If on the other hand you are not interested in keeping unused addresses, you could manage this via delete triggers on Event and User tables, which would check if the related address has become orphaned, and if so, deletes it. However, this should not be that important to happen at that same time, with the risk that your delete operation might take longer to execute or even fail, affecting the user experience. It is better to do this asynchronously and let a scheduled job do the clean-up once a week or so.
Upvotes: 0
Reputation: 7692
Addresses are tricky, indeed.
First, address is an independent thing - its existence is beyond your control, rather it exists as long as its local council wants it to. Another important thing - addresses tend to be reused again and again, especially if we are talking about large events or short term rent accommodations.
Considering all that, it is clear that option 1 is just plain wrong and does not correlate to reality. The second is better, but still misses quite a lot, though in this case it depends more on how far you are willing to go.
For example, if you want to store history of address changes for any kind of entity, you will need history table(s) - again, there are several possible designs. You can make a single address history table with fields like:
AddressId (PK)
TenantId (PK)
StartDate (PK)
EndDate
, where TenantId
will reference a supertype table which will be made a parent for all entities that can use addresses. Such a table (not the supertype one) will also help in preventing (or allowing?) of simultaneous use of the same address by more than 1 tenant at any given time.

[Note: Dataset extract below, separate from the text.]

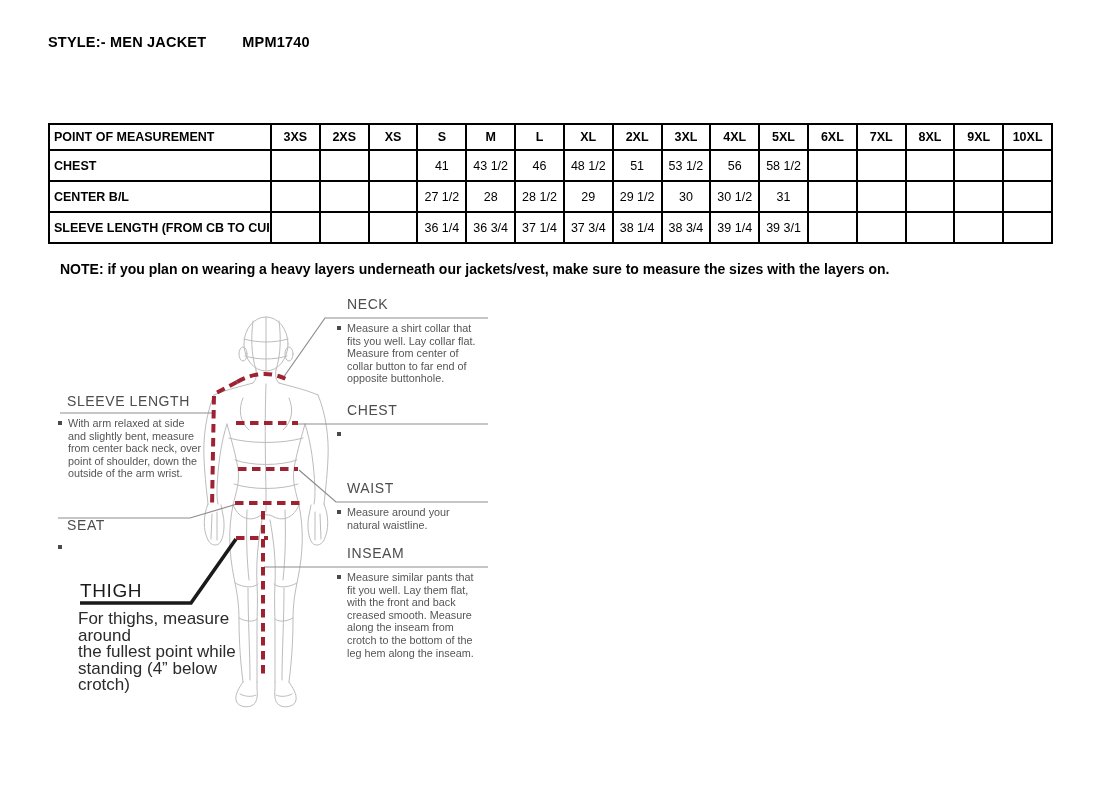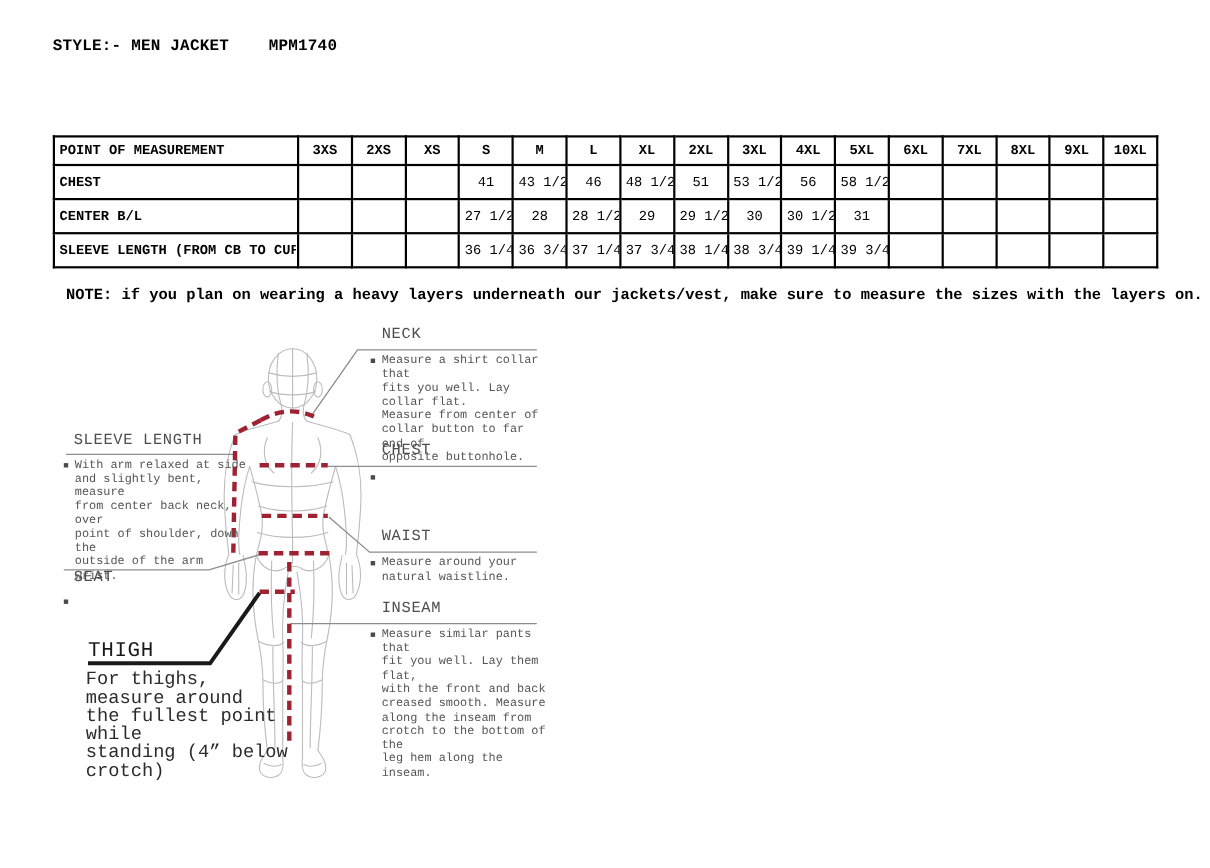"STYLE:- MEN JACKET MPM1740" #page { font-family: Liberation Mono, monospace -> Liberation Sans, sans-serif }
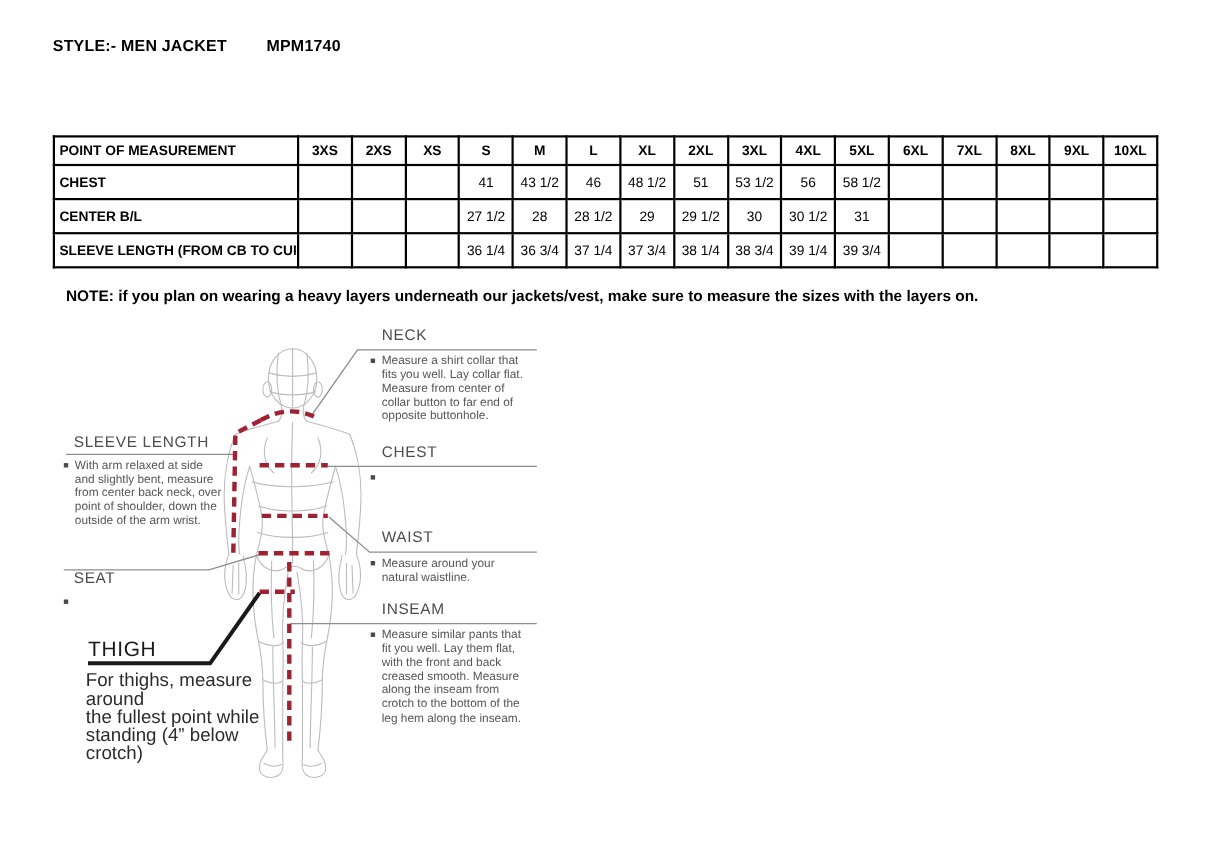"39 3/4" td { text: 3/4 -> 3/1 }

And this is just the tip of the iceberg :)
Upvotes: 1
Reputation: 1269693
The second method seems the cleanest to me. After all, you could have multiple users with the same address, for instance. I should note, however, that it is not clear that an "event" address and a "person" address are the same thing. For instance, a "person" address might have a postal code, and an "event" address might describe different ways to arrive at a location.
In any case, you have the cascading backwards. When you delete a user, for instance, you are thinking backwards. Nothing would happen to address. The question is what happens when you delete something from address. Then the corresponding users and events would be deleted. The purpose of cascades is to maintain relational integrity when primary keys change.
If you want to delete addresses when users/events are deletes, then I would suggest triggers. However, this is not necessary for relational integrity.
Upvotes: 0
Reputation: 302
Joint tables are still an option, as long as you maintain unique constraints on both of the FKs. However, the second option is probably best overall. In order to get the deletes to function the way you intend, I would recommend setting up a trigger on delete from EventTable and UserTable.